Allá en El Puerto, enclavado en el extremo
noroeste del departamento de Ancash, en una de las empresas de la acogedora
bahía laboraba José. Se sabe que aún es el puerto pesquero más importante del
País , y en su apogeo contó con empresas industriales, como siderurgia,
astilleros, procesadoras de harina de
pescado, envasadoras de pescado, fundiciones y otras conexas, y donde hay
industrias hay comercio y diversión por
doquier, de toda laya. Un olor a quemado, penetrante y molestoso, exhalaban las
chimeneas sin filtros de las procesadoras de harina. Y a mucho orgullo, cuando
El Puerto apesta, también apesta el dinero. La máxima contaminación llegaba de
la siderurgia, a través de los tiros de desfogue o chimeneas sin filtros de las
diferentes plantas: reducción directa, alto horno, hornos de cal, hornos
eléctricos y convertidores de acero.
Gases y polvo se despedían al ambiente,
como evidencia de abundancia de dinero; los desechos químicos que fluían al
océano también eran de riesgo, libres entraban a la mar para arrasar con la
vida que a su paso se presentaba. Los estándares permisibles de contaminantes
sólo existían en papeles, encarpetados en el Ministerio de Industria. El
Consejo Nacional del Medio Ambiente, novato y comodón, y la Contraloría General
de la República, manoseada y decrépita, se dejaban notar únicamente por el
membrete de sus comunicaciones. Los pobladores destacaban por padecer
enfermedades alérgicas, de piel y respiratorias, pero qué importaba si estar en El Puerto
significaba dinero, y prestigio, y respeto. Y diversión, y mujeres, y trago.
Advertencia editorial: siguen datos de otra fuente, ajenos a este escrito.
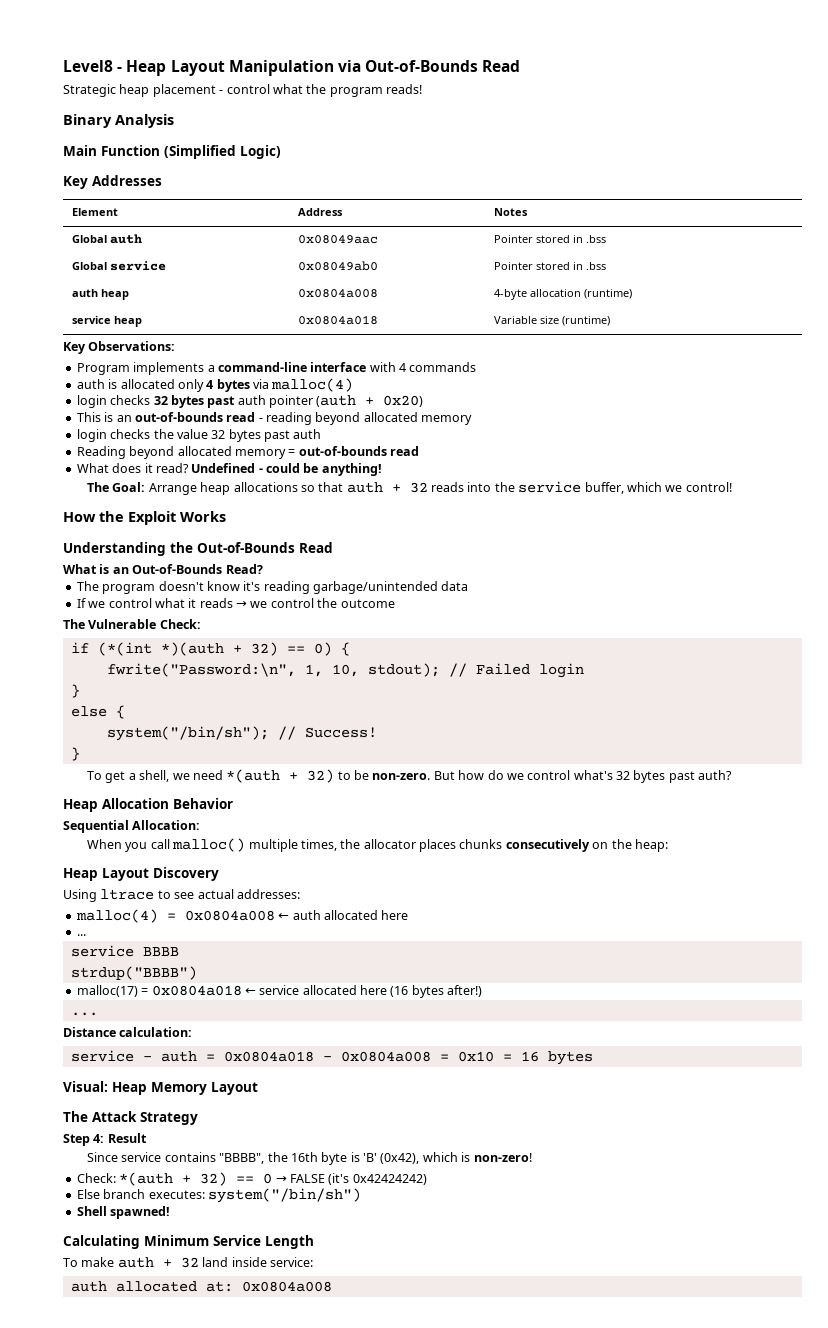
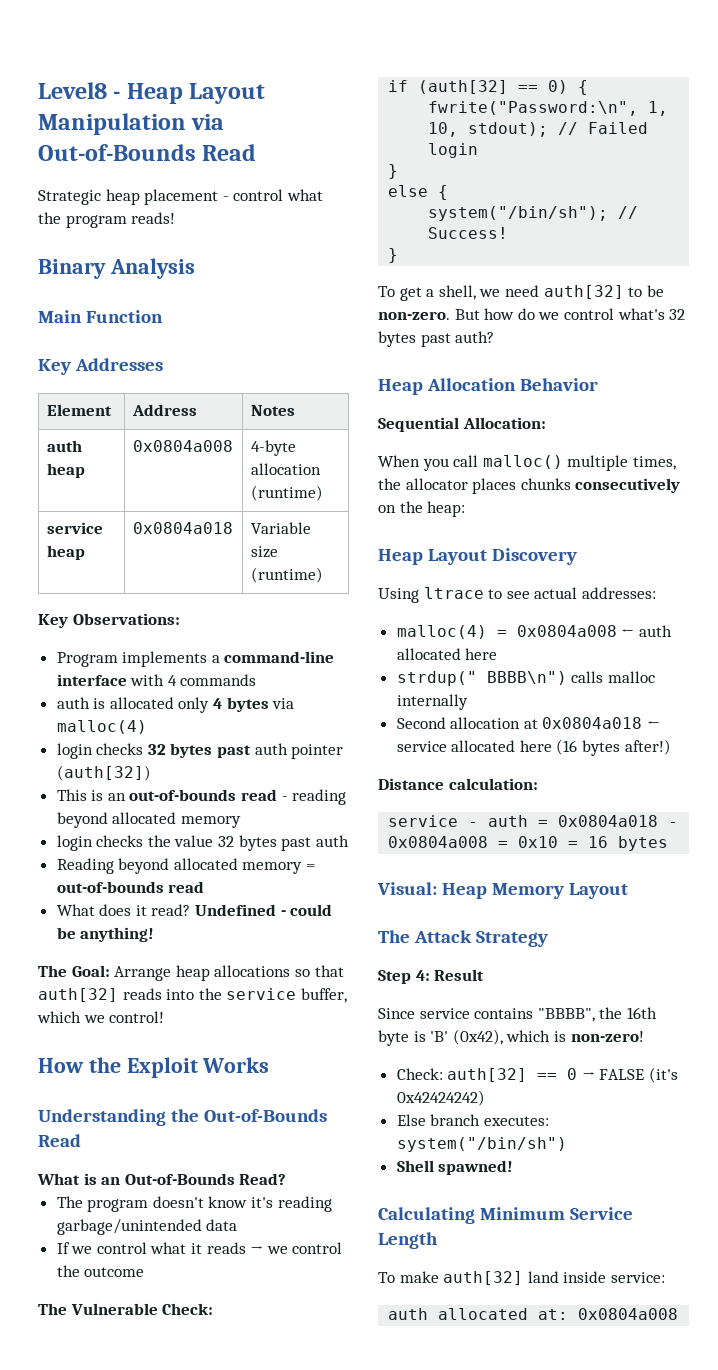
- Main Function (Simplified Logic)
+ Main Function
- Global auth | 0x08049aac | Pointer stored in .bss
- Global service | 0x08049ab0 | Pointer stored in .bss
- login checks 32 bytes past auth pointer (auth + 0x20)
+ login checks 32 bytes past auth pointer (auth[32])
- The Goal: Arrange heap allocations so that auth + 32 reads into the service buffer, which we control!
+ The Goal: Arrange heap allocations so that auth[32] reads into the service buffer, which we control!
- if (*(int *)(auth + 32) == 0) {
+ if (auth[32] == 0) {
- To get a shell, we need *(auth + 32) to be non-zero.
+ To get a shell, we need auth[32] to be non-zero.
  malloc(4) = 0x0804a008 ← auth allocated here
- ...
- service BBBB
- strdup("BBBB")
- malloc(17) = 0x0804a018 ← service allocated here (16 bytes after!)
- ...
+ strdup(" BBBB\n") calls malloc internally
+ Second allocation at 0x0804a018 ← service allocated here (16 bytes after!)
- Check: *(auth + 32) == 0 → FALSE (it's 0x42424242)
+ Check: auth[32] == 0 → FALSE (it's 0x42424242)
- To make auth + 32 land inside service:
+ To make auth[32] land inside service:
Dado el apogeo y el renombre del que gozaba El
Puerto, se hizo tradición que las mocitas hermosas, desde la pubertad, fueran
instigadas por sus madres a conquistar trabajadores estables de las empresas
para casarlos, para lo cual se hacía necesario que las candidatas estudiaran
previamente secretariado. Secretarias se necesitaban por doquier, los mismos
trabajadores de las empresas montaban oficinas privadas para contratarlas y
seducirlas para esposas o amantes, después de logrado el cometido cerraban los
despachos, y así sucesivamente se repetían los acontecimientos.